Apple looks set to launch its greatly anticipated Apple Watch early next year at a staggering price of USD$349. While Samsung’s Galaxy gear retails for USD$299 and the Kickstarter-funded Pebble smartwatch sells at USD150, the hefty price tag follows the Apple tradition of pricing its products at a premium.
The strange thing was, at the Cupertino keynote presentation for the Apple Watch, the executives left out one tiny detail which exploded into a social media fiasco – what happens if you’re left-handed or just prefer to wear your watch on your right wrist?
Amidst flying eggs and rotten cabbages, we found some really interesting twitter posts and memes as well as some website posts naming this a blatant case of leftism.
10% of the population are lefties and with 6 billion of us on this globe, that roughly works out to 600 million. That’s a lot of angry lefties out there.
Some tweets even came with a ‘suggested use’ image. But it’s unlikely this would happen.
There were also tweets that made a valid point regarding the position of the Apple Watch’s crown, which Apple failed to address. The crown operates the zoom function on a map or scrolls a list. Imagine while scrolling down and having your article move upwards instead!
All this may seem funny and entertaining for the right-handed, but if you’re a lefty, this poses quite an inconvenience. Some lefties have also begun petitions, requesting for a left-handed model to be released.
A petition on Change.com managed to garner 100 signatures as of Sep 10 but stopped when The Telegraph UK stepped in and clarified this for us.
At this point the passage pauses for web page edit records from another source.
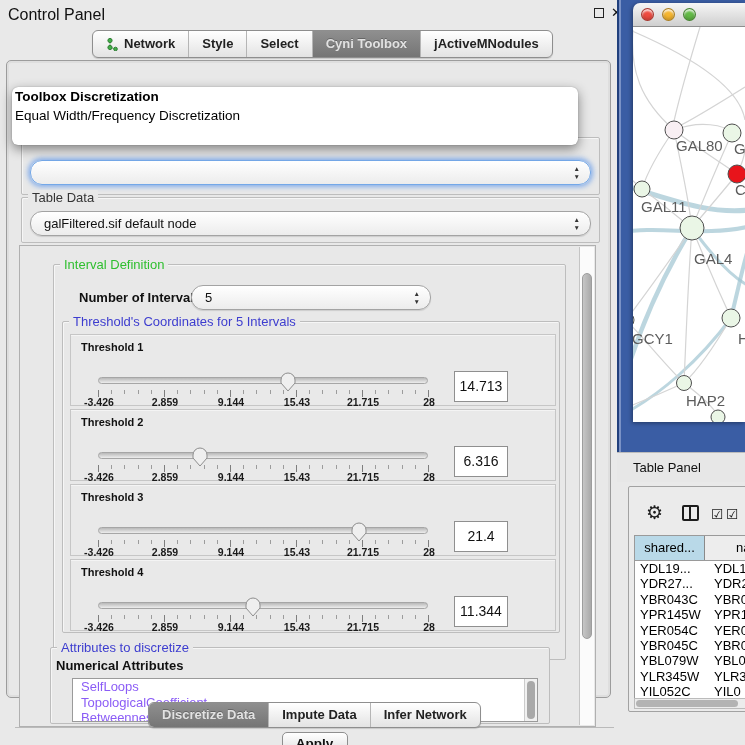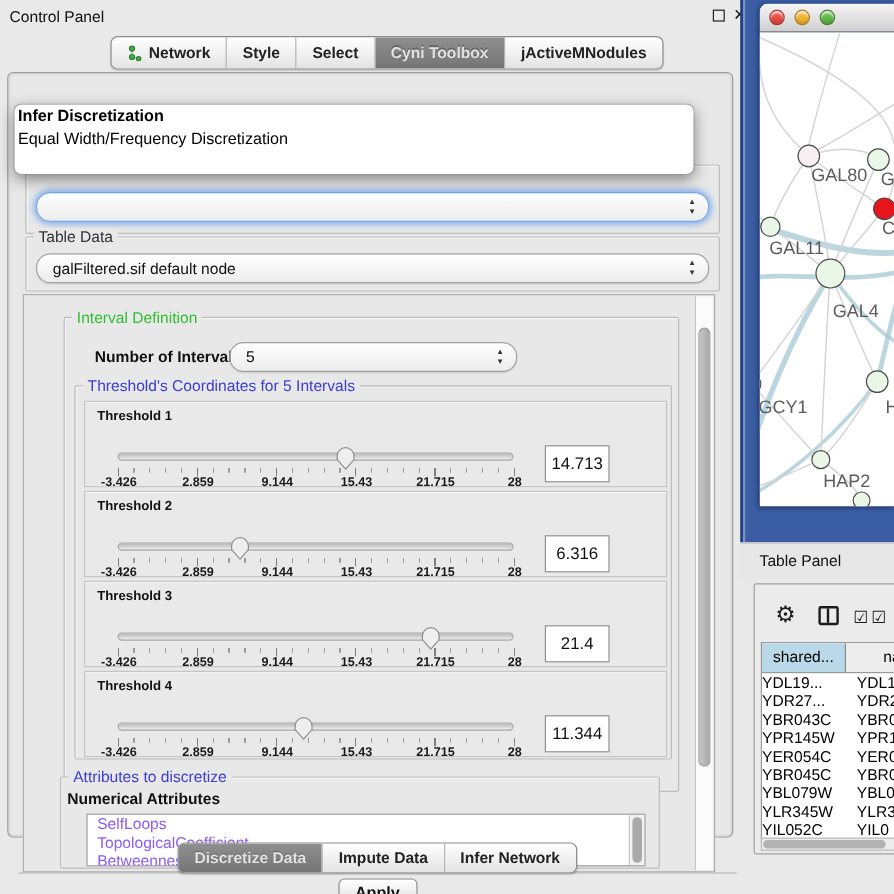--- a/index.html
+++ b/index.html
@@ -2,21 +2,21 @@
 <html style="--group-title-green: #2fbf2f; --group-title-blue: #3d3dcf; --focus-ring: #74a8e8; --desktop-blue: #3a5da4; --table-header-selected: #b9d9e8; --edge-teal: #9fc5d2; --edge-gray: #d4d4d4; --node-green: #eaf6e6; --node-pink: #f8eff3; --node-red: #e8141b; --traffic-red: #ee4b40; --traffic-yellow: #f5b52e; --traffic-green: #62ba46;"><head>
 <meta charset="utf-8">
 <style>
   html,body{margin:0;padding:0;background:#e9e9e9;}
   *{box-sizing:border-box;}
   .screen{position:relative;width:745px;height:745px;overflow:hidden;
     font-family:"Liberation Sans","DejaVu Sans",sans-serif;font-size:13px;color:#1a1a1a;background:#e9e9e9;}
 
   
   .cp-titlebar{position:absolute;left:0;top:0;width:615px;height:26px;}
-  .cp-title{position:absolute;left:8px;top:6px;font-size:13px;color:#111;}
+  .cp-title{position:absolute;left:8px;top:6px;font-size:16px;color:#111;}
   .float-ico{position:absolute;left:594px;top:8px;width:10px;height:10px;border:1.5px solid #222;}
   .close-ico{position:absolute;left:611px;top:5px;font-size:13px;font-weight:bold;color:#111;}
 
   .seg-group{position:absolute;display:flex;border:1px solid #8e8e8e;border-radius:6px;overflow:hidden;
     background:linear-gradient(#ffffff,#e3e3e3);box-shadow:0 1px 1px rgba(0,0,0,.15);}
   .seg{padding:0 13px;line-height:26px;font-weight:bold;color:#222;border-right:1px solid #b5b5b5;
     display:flex;align-items:center;gap:5px;white-space:nowrap;}
   .seg:last-child{border-right:none;}
   .seg.sel{background:linear-gradient(#8f8f8f,#757575);color:#e2e2e2;text-shadow:0 -1px 0 rgba(0,0,0,.25);}
   .top-tabs{left:92px;top:30px;height:28px;}
@@ -112,21 +112,21 @@
   .gear{position:absolute;left:17px;top:14px;font-size:19px;color:#1c1c1c;}
   .cols-ico{position:absolute;left:53px;top:18px;width:17px;height:16px;border:2px solid #1c1c1c;border-radius:2px;}
   .cols-ico:before{content:"";position:absolute;left:5px;top:0;width:2px;height:12px;background:#1c1c1c;}
   .chk{position:absolute;top:19px;font-size:14px;color:#1c1c1c;}
   .chk.c1{left:82px;} .chk.c2{left:97px;}
   .tp-table{position:absolute;left:5px;top:48px;width:125px;height:166px;background:#fff;border-left:1px solid #9a9a9a;border-top:1px solid #9a9a9a;overflow:hidden;}
   .tp-head{display:flex;height:25px;border-bottom:1px solid #9a9a9a;}
   .th1{width:70px;background:var(--table-header-selected);border-right:1px solid #8a8a8a;text-align:center;line-height:24px;font-size:13px;color:#000;}
   .th2{flex:1;background:#ededed;line-height:24px;font-size:13px;color:#000;padding-left:31px;}
   .trow{display:flex;line-height:15.4px;font-size:13px;color:#000;}
-  .td1{width:70px;white-space:nowrap;overflow:hidden;}
+  .td1{width:70px;padding-left:5px;white-space:nowrap;overflow:hidden;}
   .td2{flex:1;padding-left:9px;white-space:nowrap;}
   .h-scroll{position:absolute;left:5px;top:211px;width:112px;height:11px;background:#ececec;border:1px solid #bbb;}
   .h-thumb{position:absolute;left:1px;top:1px;width:102px;height:7px;background:#b3b3b3;border-radius:4px;}
 </style>
 </head>
 <body>
 
 <div class="screen">
 
   <div class="cp-titlebar">
@@ -300,21 +300,21 @@
       </div>
     </div>
 
     <div class="apply-row">
       <button class="apply-btn">Apply</button>
     </div>
   </div>
 
   <div class="popup">
     <div>
-        <div class="popup-opt bold">Infer Discretization</div>
+        <div class="popup-opt bold">Toolbox Discretization</div>
         <div class="popup-opt">Equal Width/Frequency Discretization</div>
       </div>
   </div>
 
   <div class="seg-group bottom-tabs">
       <div class="seg sel">
         <span>Discretize Data</span>
       </div>
       <div class="seg">
         <span>Impute Data</span>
It’s possible to invert the Apple Watch and wear it on the right arm, and this is confirmed by an Apple spokesperson.
The watch’s software gives you the option to set the device for both left-handed and right-handed use when you switch in on and set it up for the first time. This allows you to switch the orientation of the watch face.
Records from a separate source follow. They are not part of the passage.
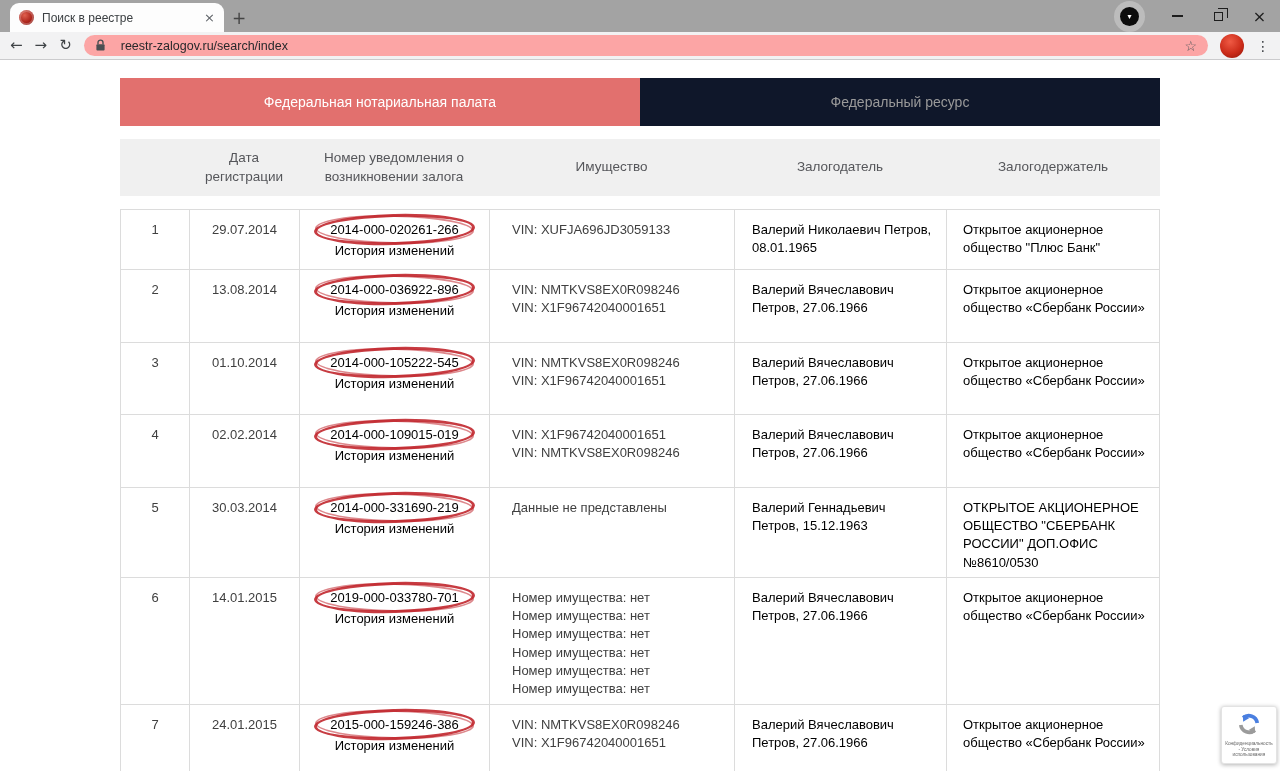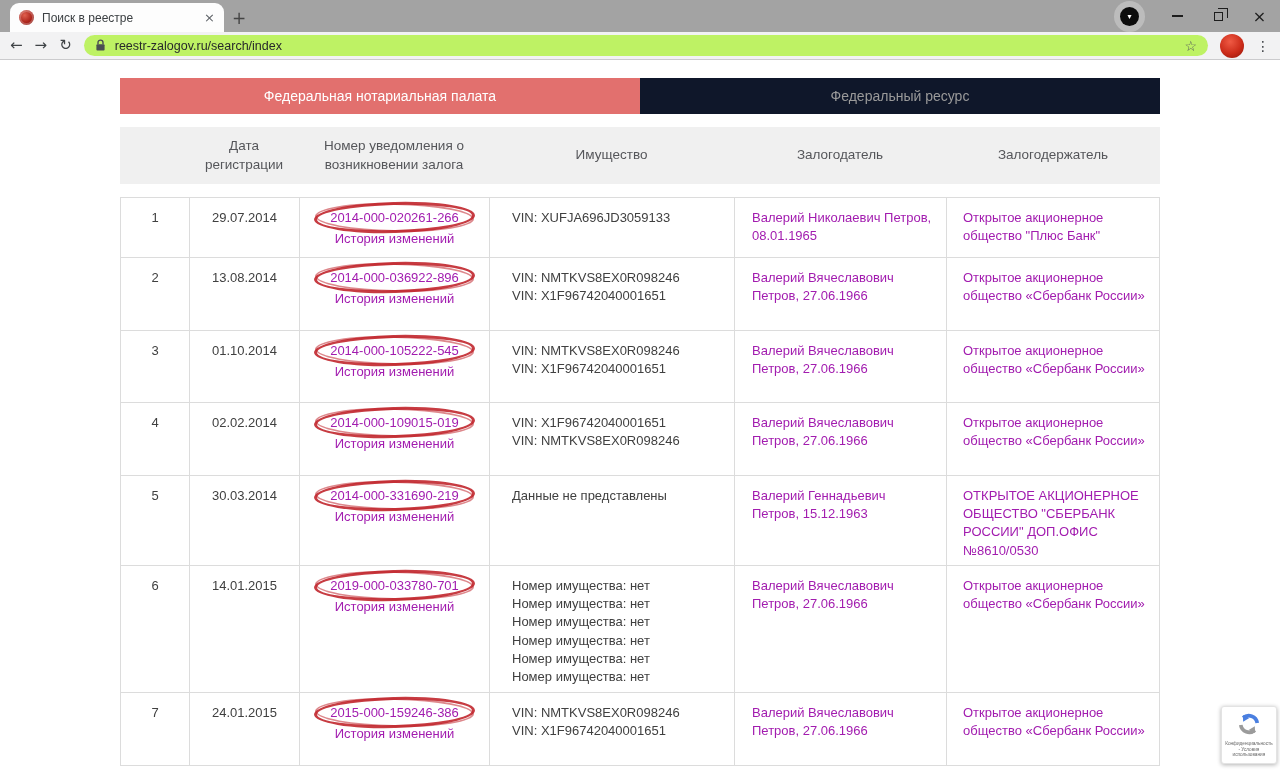--- a/index.html
+++ b/index.html
@@ -27,32 +27,32 @@
             font-size:13px; cursor:pointer; position:relative; }
   .minbar { width:11px; height:2px; background:#1d1d1d; }
   .restore { width:9px; height:9px; border:1.5px solid #1d1d1d; position:relative; background:transparent; }
   .restore::before { content:""; position:absolute; top:-4.5px; left:2.5px; width:9px; height:9px;
                      border:1.5px solid #1d1d1d; border-bottom:none; border-left:none; }
   .xwin { font-size:16px; }
 
   .toolbar { height:28px; background:#f2f2f3; display:flex; align-items:center;
              padding:0 10px; gap:12px; border-bottom:1px solid #cbcbcd; }
   .navic { font-size:15px; color:#3f4346; cursor:pointer; line-height:1; }
-  .urlbar { flex:1; height:21px; background:#bef264; border-radius:12px; display:flex;
-            align-items:center; padding:0 11px; gap:9px; }
+  .urlbar { flex:1; height:21px; background:#fca5a5; border-radius:12px; display:flex;
+            align-items:center; padding:0 11px; gap:15px; }
   .urltext { font-size:12.5px; color:#27292b; flex:1; }
   .star { margin-left:auto; font-size:14px; color:#53575b; cursor:pointer; }
   .avatar { width:24px; height:24px; border-radius:50%; cursor:pointer;
             background:radial-gradient(circle at 42% 32%, #ef5a44 0%, #cc2c1a 55%, #8f1308 100%); }
   .kebab { font-size:14px; color:#3f4346; cursor:pointer; letter-spacing:0; }
 
   
   .page { background:#fff; height:711px; padding:18px 120px 0; position:relative; }
 
-  .site-tabs { display:flex; height:36px; }
+  .site-tabs { display:flex; height:48px; }
   .site-tab { flex:1; display:flex; align-items:center; justify-content:center;
               font-size:14px; cursor:pointer; }
   .site-tab.active { background:#e2706e; color:#fff; }
   .site-tab.inactive { background:#0f172a; color:#9a9a9a; }
 
   .grid6 { display:grid; grid-template-columns:69px 110px 190px 245px 212px 1fr; }
 
   .thead { margin-top:13px; background:#f0f0f0; min-height:57px; align-items:center;
            text-align:center; color:#55565a; font-size:13.5px; line-height:1.35;
            padding:6px 0; }
@@ -67,21 +67,21 @@
   .trow:nth-child(5){ min-height:90px; }
   .trow:nth-child(6){ min-height:127px; }
   .trow:nth-child(7){ min-height:73px; }
   .td { border-right:1px solid #dcdcdc; padding-top:11px; font-size:13px;
         color:#404040; line-height:1.4; }
   .td:last-child { border-right:none; }
   .td-num  { text-align:center; }
   .td-date { text-align:center; }
   .td-notice { text-align:center; position:relative; }
   .td-prop { padding-left:22px; padding-right:8px; white-space:pre-line; }
-  .rlink { color:#a21caf; text-decoration:none; cursor:pointer; }
+  .rlink { color:#000000; text-decoration:none; cursor:pointer; }
   .td-pledgor { padding:11px 12px 0 17px; }
   .td-pledgee { padding:11px 12px 0 16px; }
 
   .notice-wrap { position:relative; display:inline-block; }
   .oval { position:absolute; top:-7px; bottom:-6px; left:-16px; right:-16px;
           border:3px solid rgba(193,39,45,.9); border-radius:50%;
           transform:rotate(-1.5deg); pointer-events:none; }
   .oval::after { content:""; position:absolute; inset:-2px;
           border:2px solid rgba(193,39,45,.55); border-radius:50%; transform:rotate(2.5deg); }
   .history { display:block; margin-top:3px; }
Other modifications lefties can make to Apple Watch includes switching the watch bands around so it fits the regular way on the other hand.
So the only thing bugging you is the position of the digital crown. When the Apple Watch sits on your left wrist, the digital crown will be above the home button. On the wrist, it will be below the home button, taking a lower position than designed.
We’re not sure if this will make any significant difference in the user experience (probably not), but the only thing you can do is live with this discrepancy and deal with it. After all, Apple’s iPhone buttons are also positioned in the wrong places for us lefties and we’ve learnt to workaround that.
Another annoying thing about the iOS8, which I don’t think Apple would rectify, seeing that its been the same since iOS 1, is the position of keys that lets you alternate through different added keyboards, including the symbols and numbers keyboard. If you’re typing using only your left-hand, your thumb would have to squish itself into an acute angle just to tap on those functions.
This isn’t a big issue as most of us type with both hands, but it would be nice to have that option while you’re commuting in crowded buses and trains that don’t offer the luxury of extra elbow space. On my part, I’ve trained myself to type using my right hand in such claustrophobic cases. With a little time and training, we should be able to overcome the Apple Watch hurdle just as easily.
Samsung’s Galaxy Gear smartwatch rectifies the right-wrist/left wrist debate the same way, through orientation settings. Software manipulation seems to be the only viable solution at the moment.